Application of the dual‐mode model for predicting competitive sorption equilibria and rates of polycyclic aromatic hydrocarbons in estuarine sediment suspensions

Abstract

We investigated competitive sorption and desorption of phenanthrene, anthracene, and pyrene added to an estuarine sediment from Guilford (CT, USA) on Long Island Sound. The reduction in the equilibrium uptake of a primary solute in the presence of one or both cosolutes was well predicted over the entire isotherm by the dual-mode model, which postulates dissolution and hole-filling domains in sediment organic matter. Isotherms obtained in binary or ternary solute systems were suppressed, and the shapes were more linear than the corresponding single-solute isotherms. In the limit of infinite dilution of the single solute, sorption in the hole-filling domain is a factor of 1.4 to 1.9 times more favorable than sorption in the dissolution domain. A competitive dual-mode radial diffusion model was applied to the batch uptake and sequential-batch desorption rate data. The model captures the uptake and release curves well.
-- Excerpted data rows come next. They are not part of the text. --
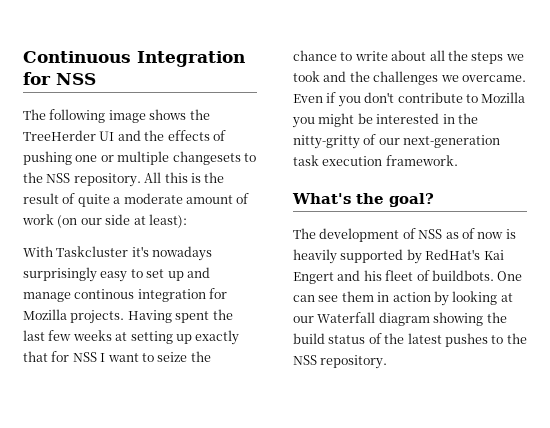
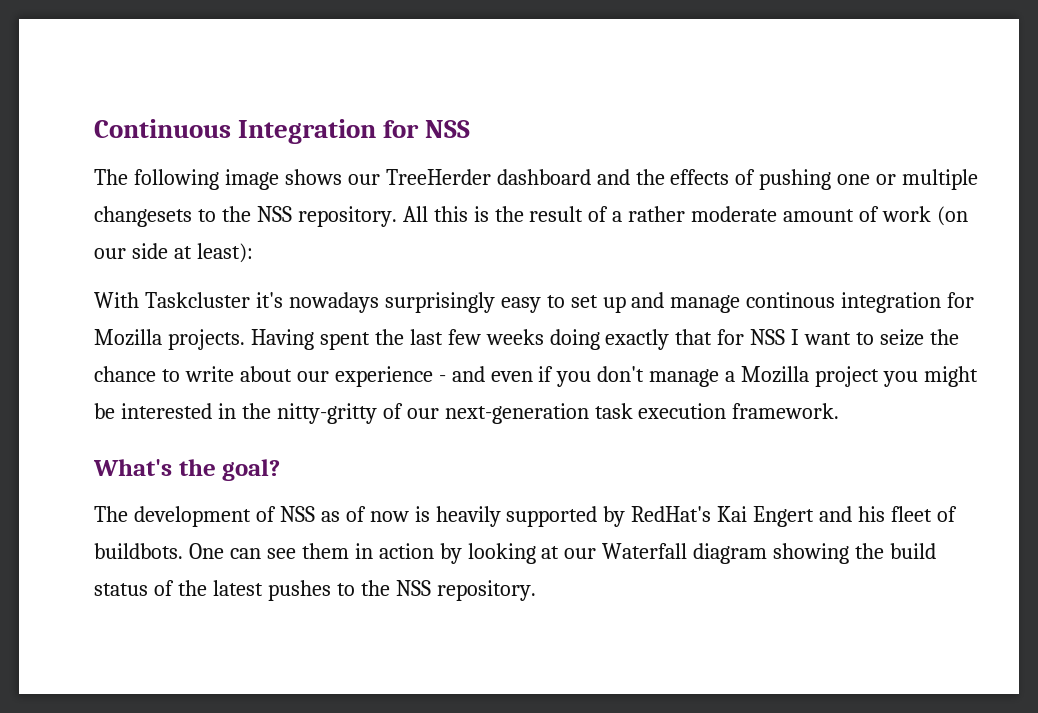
[189,109,210,120] [23,130,115,141] the TreeHerder UI -> [347,169,591,185] our TreeHerder dashboard
[77,194,121,207] quite a -> [612,206,686,222] a rather
[115,331,192,344] at setting up -> [549,329,600,350] doing
[429,50,524,64] [293,71,526,85] [293,92,526,107] all the steps we took and the challenges we overcame. Even if you don't contribute to Mozilla -> [296,366,880,387] our experience - and even if you don't manage a Mozilla project

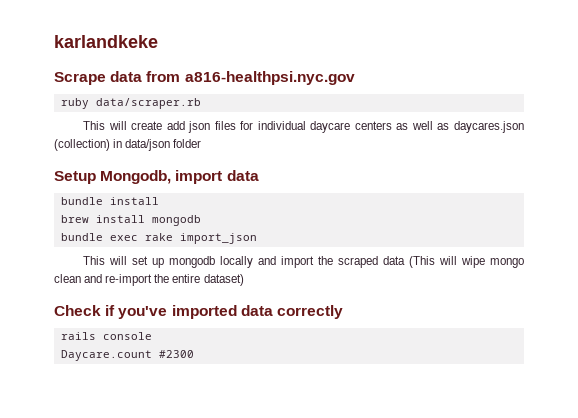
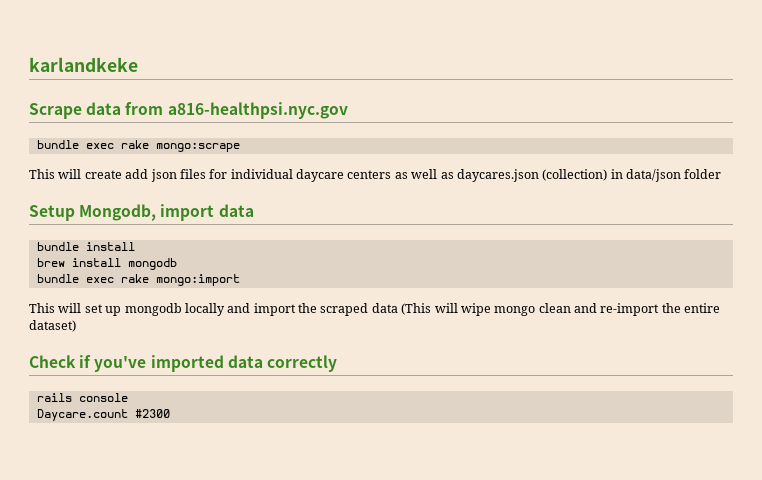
[60,98,201,109] ruby data/scraper.rb -> [36,140,240,152] bundle exec rake mongo:scrape
[179,233,257,244] import_json -> [155,274,240,286] mongo:import

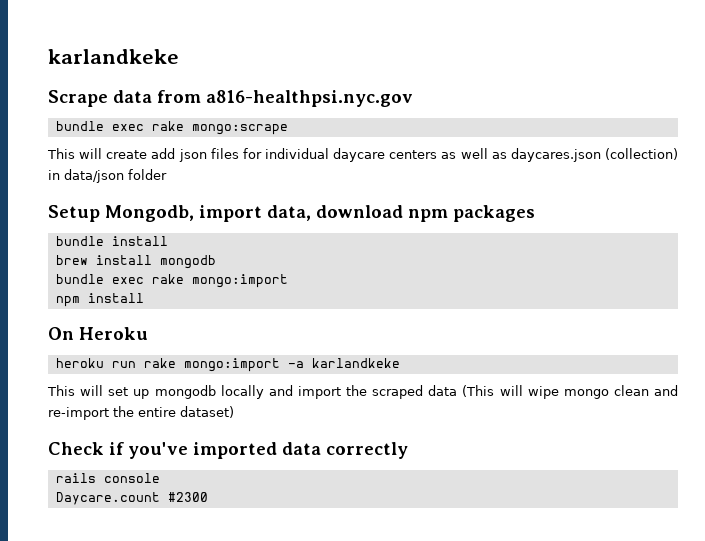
[218,204,254,217] data -> [267,205,535,222] data, download npm packages
(240, 280) none -> [55,293,144,307] [48,327,148,340] [55,358,400,372] // npm install // On Heroku // heroku run rake mongo:import -a karlandkeke

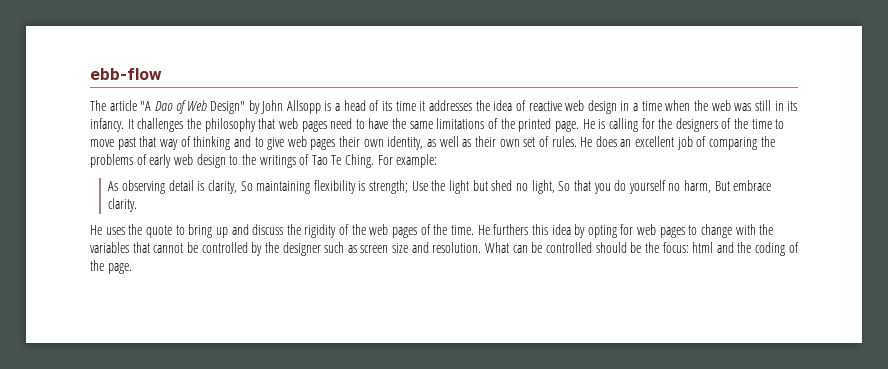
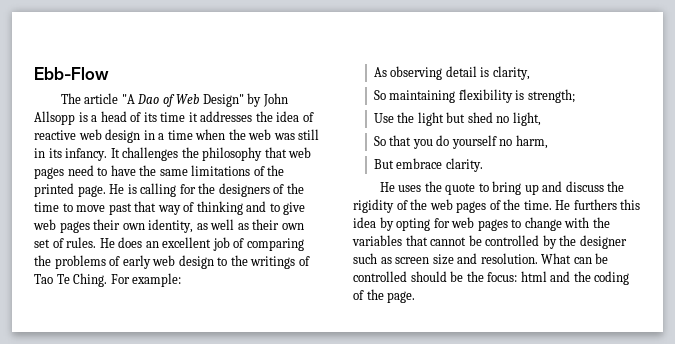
[90,68,162,80] ebb-flow -> [34,67,109,80] Ebb-Flow
(237, 187) none -> (530, 73) //
(409, 187) none -> (575, 96) //
(555, 187) none -> (541, 119) //
(712, 186) none -> (548, 142) //

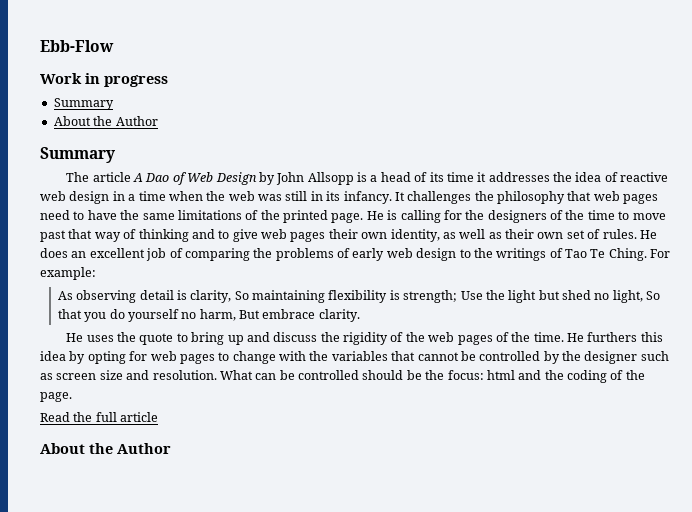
(109, 73) none -> [40,73,168,87] [53,98,114,110] [53,116,158,126] [40,147,115,163] // Work in progress // Summary // About the Author // Summary
[121,94,135,104] "A -> [133,173,144,182] A
[202,94,244,107] Design" -> [215,172,257,185] Design
(530, 73) // -> (232, 296) none
(575, 96) // -> (458, 296) none
(541, 119) // -> (643, 296) none
(548, 142) // -> (236, 315) none
(416, 297) none -> [40,412,159,422] [40,443,171,454] // Read the full article // About the Author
The competitive effect slightly accelerates sorption, as predicted. The competitive effect accelerates desorption, but from the existing data it was not possible to decide how much was due to favorable thermodynamic versus favorable kinetic effects. The concentration-independent diffusion rate parameter corresponding to the dissolution domain was approximately the same for sorption and desorption (0.02/h), and little or no sorption hysteresis was observed.